* WORK TO BE COMPLETED
Every line of the records must be repeated exactly; pictures stay out.
'''
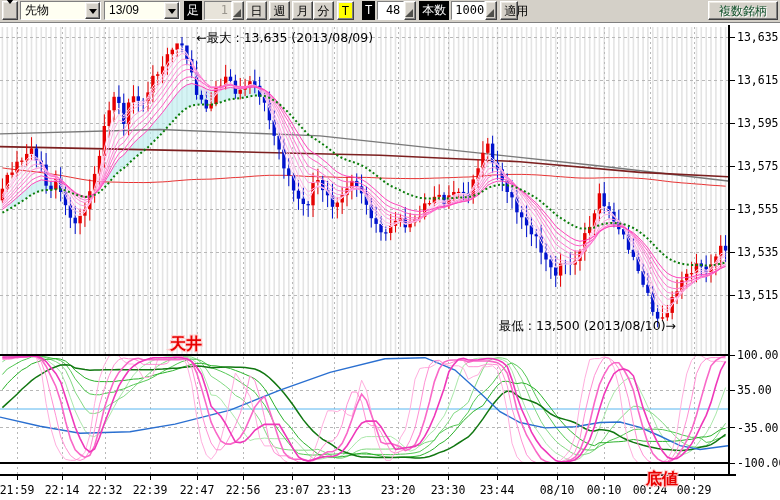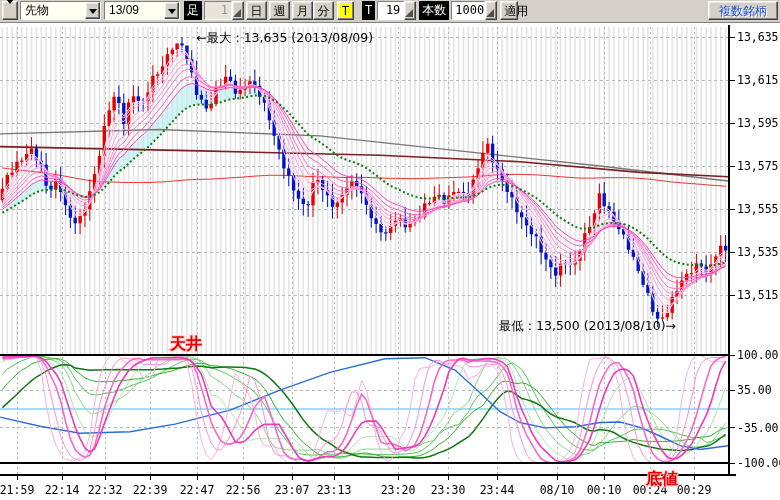--- a/index.html
+++ b/index.html
@@ -18,21 +18,21 @@
   .arr-down{width:0;height:0;border:4px solid transparent;border-top:5px solid #000;margin-top:5px;}
   .badge{background:#000;color:#fff;height:19px;font-size:12px;line-height:19px;text-align:center;
          padding:0 3px;white-space:nowrap;}
   .spin-field{height:19px;box-sizing:border-box;border:1px solid;border-color:#808080 #ffffff #ffffff #808080;
               background:#fff;font-size:12px;line-height:17px;text-align:right;padding:0 3px;
               font-family:"DejaVu Sans Mono",monospace;}
   .spin-field.disabled{background:#e8e4da;color:#9a968e;}
   .spin-btn{width:12px;height:19px;display:flex;align-items:flex-end;justify-content:flex-end;padding:2px;}
   .tri{width:0;height:0;border-left:8px solid transparent;border-bottom:8px solid #50504c;}
   .yellow{background:#ffff00;}
-  .disabled-btn{color:#1d4ed8;text-shadow:1px 1px 0 #fff;}
+  .disabled-btn{color:#14532d;text-shadow:1px 1px 0 #fff;}
   .ml2{margin-left:2px}.ml3{margin-left:3px}.ml4{margin-left:4px}.ml8{margin-left:8px}
   
   .chart-wrap{position:relative;width:780px;height:477px;background:#fff;}
   #chart-svg{position:absolute;left:0;top:0;}
 </style>
 </head>
 <body>
 
 <div class="app">
 
@@ -56,21 +56,21 @@
     <span class="spin-field disabled ml2" style="width:28px">1</span>
     <button class="raised btn spin-btn">
         <span class="tri"></span>
       </button>
     <button class="raised btn ml2" style="width:21px">日</button>
     <button class="raised btn ml2" style="width:21px">週</button>
     <button class="raised btn ml2" style="width:21px">月</button>
     <button class="raised btn" style="width:21px">分</button>
     <button class="raised btn yellow ml3" style="width:17px">T</button>
     <span class="badge ml8">T</span>
-    <span class="spin-field ml2" style="width:27px">19</span>
+    <span class="spin-field ml2" style="width:27px">48</span>
     <button class="raised btn spin-btn">
         <span class="tri"></span>
       </button>
     <span class="badge ml3">本数</span>
     <span class="spin-field ml2" style="width:34px">1000</span>
     <button class="raised btn spin-btn">
         <span class="tri"></span>
       </button>
     <button class="raised btn ml3" style="width:18px">適用</button>
     <button class="raised btn disabled-btn" style="margin-left:auto;width:70px">複数銘柄</button>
'''
* ANSWER FOR THIS EXERCISE
--- a/index.html
+++ b/index.html
@@ -18,21 +18,21 @@
   .arr-down{width:0;height:0;border:4px solid transparent;border-top:5px solid #000;margin-top:5px;}
   .badge{background:#000;color:#fff;height:19px;font-size:12px;line-height:19px;text-align:center;
          padding:0 3px;white-space:nowrap;}
   .spin-field{height:19px;box-sizing:border-box;border:1px solid;border-color:#808080 #ffffff #ffffff #808080;
               background:#fff;font-size:12px;line-height:17px;text-align:right;padding:0 3px;
               font-family:"DejaVu Sans Mono",monospace;}
   .spin-field.disabled{background:#e8e4da;color:#9a968e;}
   .spin-btn{width:12px;height:19px;display:flex;align-items:flex-end;justify-content:flex-end;padding:2px;}
   .tri{width:0;height:0;border-left:8px solid transparent;border-bottom:8px solid #50504c;}
   .yellow{background:#ffff00;}
-  .disabled-btn{color:#1d4ed8;text-shadow:1px 1px 0 #fff;}
+  .disabled-btn{color:#14532d;text-shadow:1px 1px 0 #fff;}
   .ml2{margin-left:2px}.ml3{margin-left:3px}.ml4{margin-left:4px}.ml8{margin-left:8px}
   
   .chart-wrap{position:relative;width:780px;height:477px;background:#fff;}
   #chart-svg{position:absolute;left:0;top:0;}
 </style>
 </head>
 <body>
 
 <div class="app">
 
@@ -56,21 +56,21 @@
     <span class="spin-field disabled ml2" style="width:28px">1</span>
     <button class="raised btn spin-btn">
         <span class="tri"></span>
       </button>
     <button class="raised btn ml2" style="width:21px">日</button>
     <button class="raised btn ml2" style="width:21px">週</button>
     <button class="raised btn ml2" style="width:21px">月</button>
     <button class="raised btn" style="width:21px">分</button>
     <button class="raised btn yellow ml3" style="width:17px">T</button>
     <span class="badge ml8">T</span>
-    <span class="spin-field ml2" style="width:27px">19</span>
+    <span class="spin-field ml2" style="width:27px">48</span>
     <button class="raised btn spin-btn">
         <span class="tri"></span>
       </button>
     <span class="badge ml3">本数</span>
     <span class="spin-field ml2" style="width:34px">1000</span>
     <button class="raised btn spin-btn">
         <span class="tri"></span>
       </button>
     <button class="raised btn ml3" style="width:18px">適用</button>
     <button class="raised btn disabled-btn" style="margin-left:auto;width:70px">複数銘柄</button>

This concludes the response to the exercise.